» EXERCISE DETAILS:
Write out the entries exactly, pictures excluded.

--- EXCERPTED DATA Enclosed Below ---

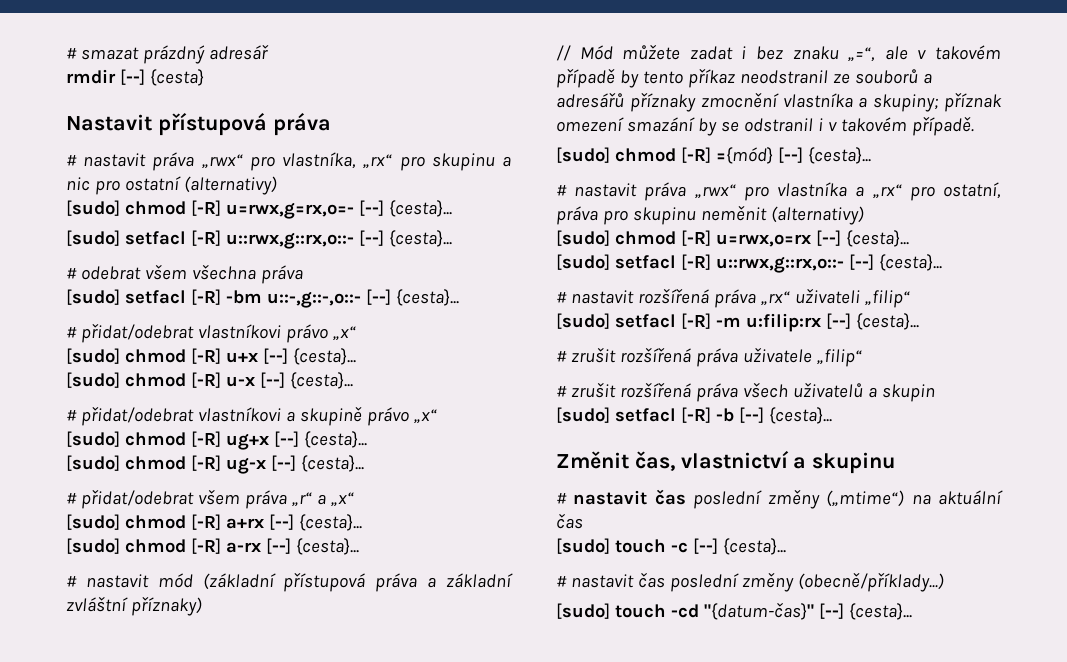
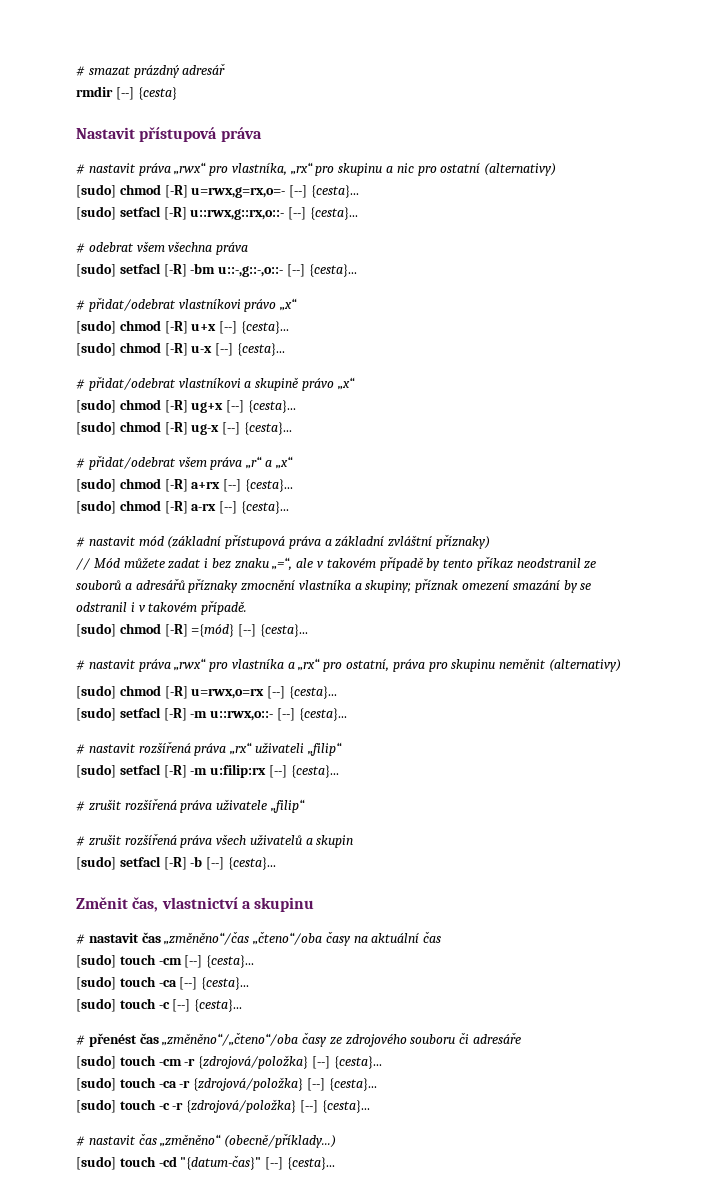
  [sudo] chmod [-R] u=rwx,o=rx [--] {cesta}...
- [sudo] setfacl [-R] u::rwx,g::rx,o::- [--] {cesta}...
+ [sudo] setfacl [-R] -m u::rwx,o::- [--] {cesta}...
- # nastavit čas poslední změny („mtime“) na aktuální čas
+ # nastavit čas „změněno“/čas „čteno“/oba časy na aktuální čas
+ [sudo] touch -cm [--] {cesta}...
+ [sudo] touch -ca [--] {cesta}...
- # nastavit čas poslední změny (obecně/příklady...)
+ # přenést čas „změněno“/„čteno“/oba časy ze zdrojového souboru či adresáře
+ [sudo] touch -cm -r {zdrojová/položka} [--] {cesta}...
+ [sudo] touch -ca -r {zdrojová/položka} [--] {cesta}...
+ [sudo] touch -c -r {zdrojová/položka} [--] {cesta}...
+ # nastavit čas „změněno“ (obecně/příklady...)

--- End of Enclosed EXCERPTED DATA ---

» ANSWER SECTION:
  [sudo] chmod [-R] u=rwx,o=rx [--] {cesta}...
- [sudo] setfacl [-R] u::rwx,g::rx,o::- [--] {cesta}...
+ [sudo] setfacl [-R] -m u::rwx,o::- [--] {cesta}...
- # nastavit čas poslední změny („mtime“) na aktuální čas
+ # nastavit čas „změněno“/čas „čteno“/oba časy na aktuální čas
+ [sudo] touch -cm [--] {cesta}...
+ [sudo] touch -ca [--] {cesta}...
- # nastavit čas poslední změny (obecně/příklady...)
+ # přenést čas „změněno“/„čteno“/oba časy ze zdrojového souboru či adresáře
+ [sudo] touch -cm -r {zdrojová/položka} [--] {cesta}...
+ [sudo] touch -ca -r {zdrojová/položka} [--] {cesta}...
+ [sudo] touch -c -r {zdrojová/položka} [--] {cesta}...
+ # nastavit čas „změněno“ (obecně/příklady...)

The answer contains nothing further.